Problem description: Every 3 weeks a fashion company sends out an expensive booklet with descriptions of clothes to each customer on their electronic records. There exists a purchase history what each customer bought in the 3 weeks after receiving the booklet and pricing information about clothes.
The problem is to find those customers to whom it makes sense to send the booklet, so that fewer booklets are sent.
Additionally to this data, there is also a small dataset containing information what customers bought in a period of 9 weeks when no booklet was sent out.

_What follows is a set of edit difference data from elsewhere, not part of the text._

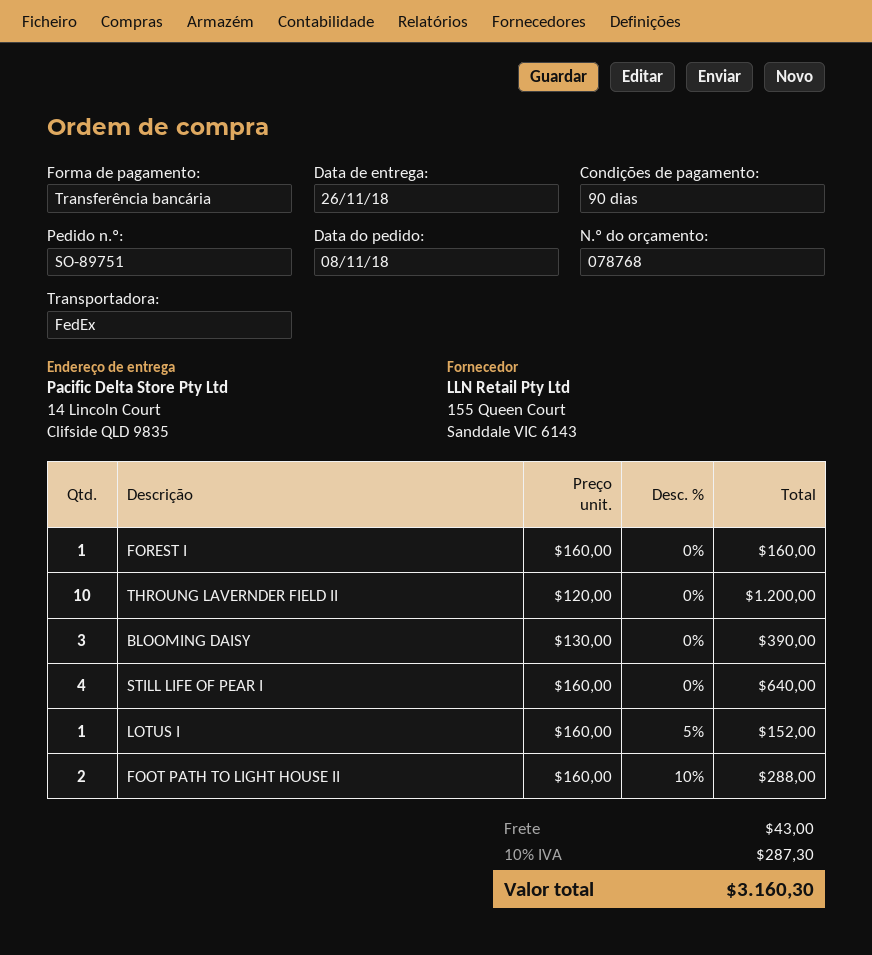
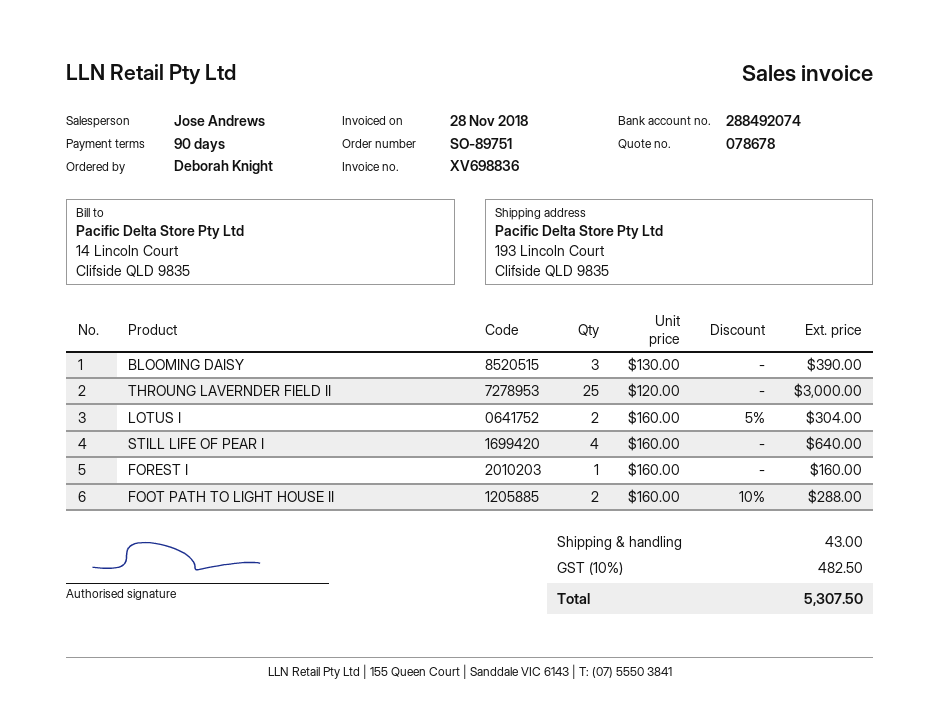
quote number: 078768 -> 078678
ship to: 14 Lincoln Court, Clifside QLD 9835 -> 193 Lincoln Court, Clifside QLD 9835
THROUNG LAVERNDER FIELD II: 10 x 120.00 = 1200.00 -> 25 x 120.00 = 3000.00
LOTUS I: 1 x 160.00 - 5% = 152.00 -> 2 x 160.00 - 5% = 304.00
tax: 10% = 287.30 -> 10% = 482.50
total: 3160.30 -> 5307.50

In order to solve this problem, I need to turn it into a machine learning problem - but this is the step I'm struggling with. I need to define some criterion for customer that determines when it makes sense to send out a booklet to them!
Question: Could you please help me figure out a sufficiently good criterion to use and which (probably unsupervised) algorithm will find the customers fulfilling that criterion?
I think the best criterion would be if sending out the booklet to a specific customer results in expected gains for the company that are greater than the cost of one booklet - but I have no idea how to model this. Could you give me any advice?
A much less ideal criterion would be to simply find those customers that bought stuff that was in the booklet. I know how to implement a model solving this problem - but I would like a less crude criterion than this one.
More precise description of the dataset: Pictures tell a 1000 words, so there is a simplified toy example about the process of sending out booklets and user behavior, that is contained in the dataset:
So, for example, on 21 Jan 2012 to all customer a booklet with 3 items was send. In the ensuing 3 weeks, customer 000001 bought one item from the booklet (the shirt), customer 000002 bought something that was not in that booklet (a different type of shirt than advertised) and customer 000003 bought nothing.
Looking at all the data in this toy example of the dataset, it seems that customer 000001 usually bought things from the booklet (and more), while customer 000002 sometimes bought this, though they were not directly related to the booklet he last received and customer 000003 never engaged.
Booklets contain only a subset of all products customers can buy and they don't all contain the same number of products.
But remember that a small portion of the dataset also contains information what customers bought when no booklet was sent out.